STATSML 800: Turbocharging Insights with Data Distiller: A Hypercube Approach to Big Data Analytics

Turning Big Data into Big Insights with Speed, Precision, and Scalability

Last updated 5 months ago

Prerequisites

Ingest the following CSV files

by following the steps in the tutorial below

Case Study Overview

E-commerce platforms generate an overwhelming amount of interaction data daily, capturing every click, view, and purchase. Understanding user behavior across product categories is essential for tailoring promotions, uncovering preferences, and ultimately driving revenue. However, the sheer scale of this data creates significant challenges, particularly when attempting to process it efficiently for actionable insights.

Data Distiller offers a solution by simplifying big data analysis through its use of hypercubes and sketches. These advanced tools enable efficient aggregation and processing of data, drastically reducing computational overhead. In this case study, we leverage Data Distiller to achieve three key objectives: counting distinct users per category, analyzing user behavior across multiple categories, and merging data efficiently without the need to reprocess historical datasets.

Analyzing e-commerce data requires addressing fundamental questions: How many unique users interacted with each category? What patterns emerge in cross-category behaviors? And how can insights be delivered without repeatedly recalculating metrics? Traditional systems fall short in this regard, often requiring the re-reading of raw data and recalculating metrics, which is both time-intensive and resource-heavy.

By utilizing hypercubes, Data Distiller overcomes these inefficiencies. It employs probabilistic data structures, such as sketches, to create compact, efficient summaries of datasets. This approach not only accelerates processing but also ensures scalability, allowing organizations to focus on driving insights and delivering value to their users.

Understanding the Dataset

The dataset represents simulated user interactions on an e-commerce platform, capturing a broad range of activity from 100 unique users over the course of November 2024. Each user, identified by a unique user_id (e.g., U1, U2), engages with the platform through multiple actions, interacting with products across various categories. These categories, including Electronics, Apparel, Home Goods, Books, and Beauty, reflect common e-commerce offerings and provide a foundation for analyzing user preferences and behaviors.

Each interaction is tied to a specific product_id (e.g., P101, P102), enabling detailed tracking of user-product engagements. The interaction_time field, recorded as a timestamp, offers insights into when these interactions occur, revealing temporal patterns such as peak shopping hours or specific dates of increased activity. The dataset spans the entire month, providing a comprehensive view of user activity over time.

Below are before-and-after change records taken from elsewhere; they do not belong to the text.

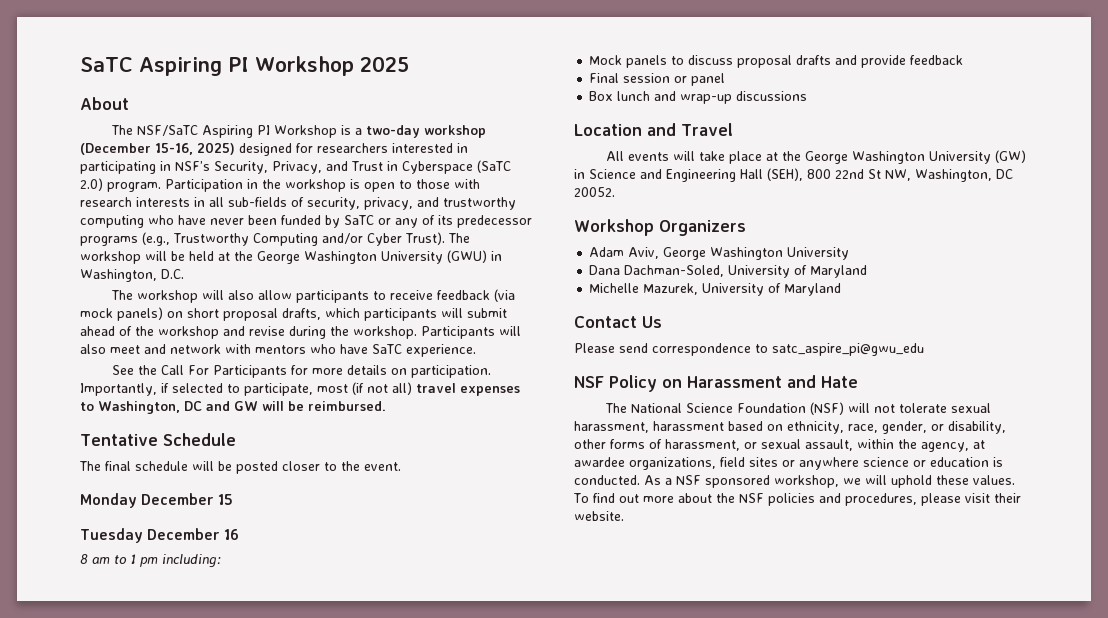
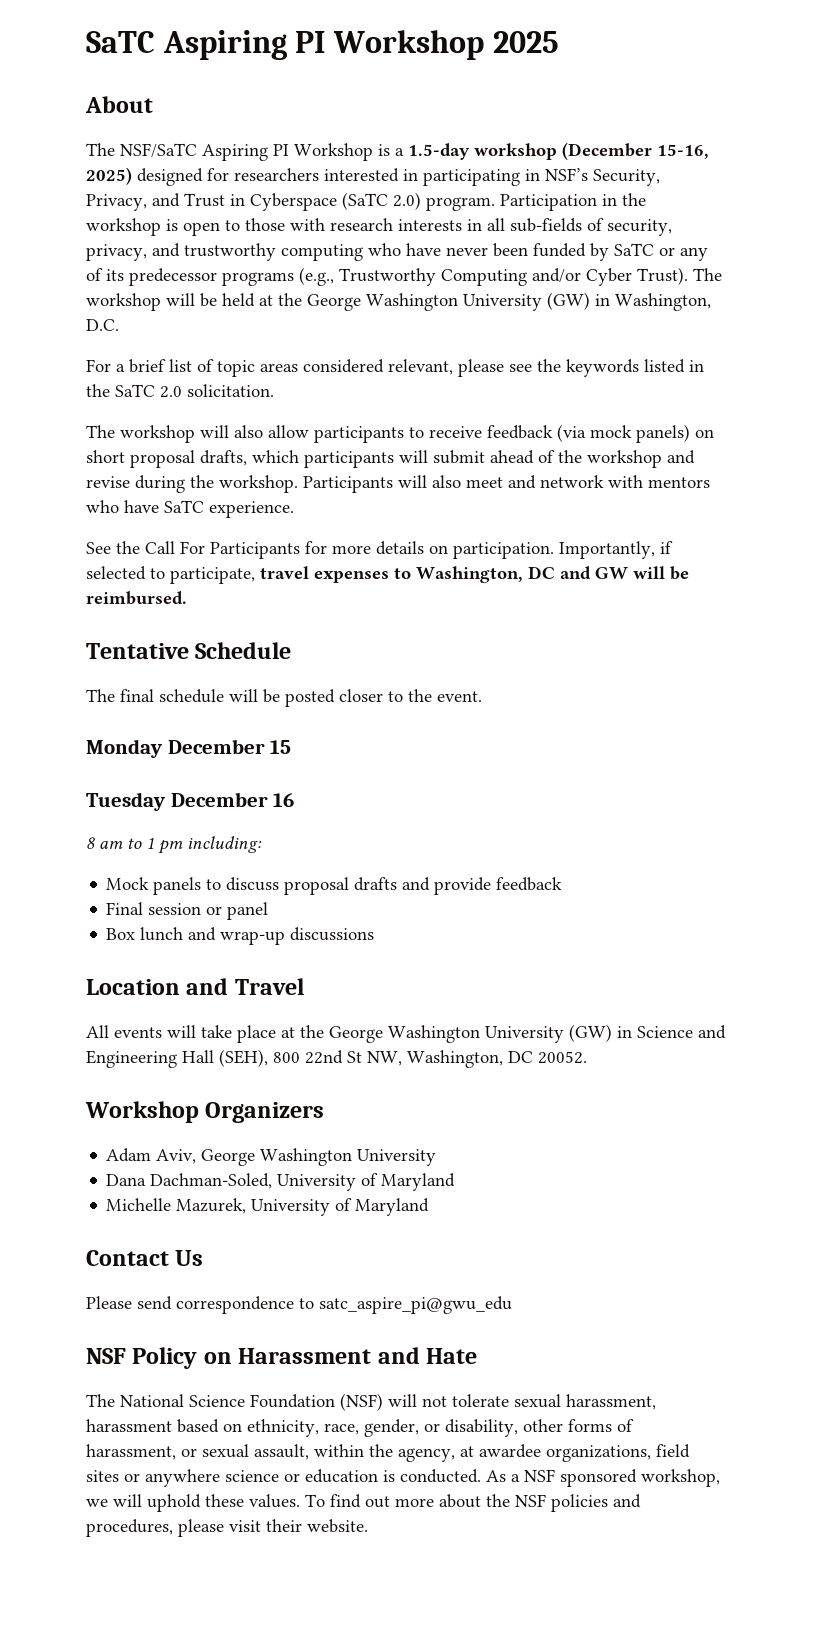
- The NSF/SaTC Aspiring PI Workshop is a two-day workshop (December 15-16, 2025) designed for researchers interested in participating in NSF’s Security, Privacy, and Trust in Cyberspace (SaTC 2.0) program.
+ The NSF/SaTC Aspiring PI Workshop is a 1.5-day workshop (December 15-16, 2025) designed for researchers interested in participating in NSF’s Security, Privacy, and Trust in Cyberspace (SaTC 2.0) program.
- The workshop will be held at the George Washington University (GWU) in Washington, D.C.
+ The workshop will be held at the George Washington University (GW) in Washington, D.C.
+ For a brief list of topic areas considered relevant, please see the keywords listed in the SaTC 2.0 solicitation.
- Importantly, if selected to participate, most (if not all) travel expenses to Washington, DC and GW will be reimbursed.
+ Importantly, if selected to participate, travel expenses to Washington, DC and GW will be reimbursed.

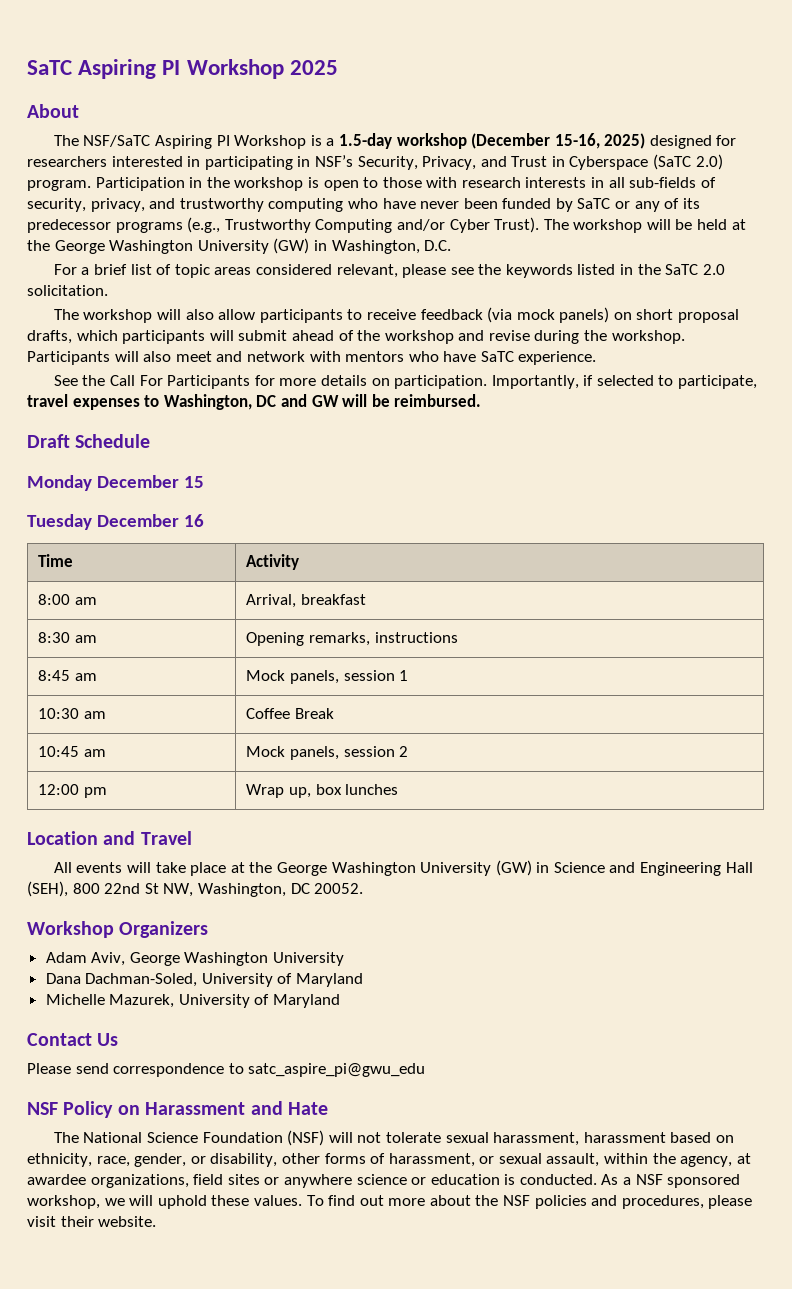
- Tentative Schedule
+ Draft Schedule
- The final schedule will be posted closer to the event.
- 8 am to 1 pm including:
- Mock panels to discuss proposal drafts and provide feedback
- Final session or panel
- Box lunch and wrap-up discussions
+ Time | Activity
+ 8:00 am | Arrival, breakfast
+ 8:30 am | Opening remarks, instructions
+ 8:45 am | Mock panels, session 1
+ 10:30 am | Coffee Break
+ 10:45 am | Mock panels, session 2
+ 12:00 pm | Wrap up, box lunches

User actions are categorized into three interaction_types: view, purchase, and cart_add. These types represent the customer journey, from initial product exploration to the decision to buy or save an item for later. By capturing these diverse actions, the dataset enables a deeper understanding of customer intent and conversion rates across different product categories.

This rich dataset is ideal for exploring questions such as: How many unique users interacted with each category? Which products or categories drive the most purchases? Are there patterns in user behavior across different times of the day or days of the week? It provides a solid foundation for analytics, segmentation, and predictive modeling, making it a valuable resource for developing strategies to enhance customer engagement and drive revenue.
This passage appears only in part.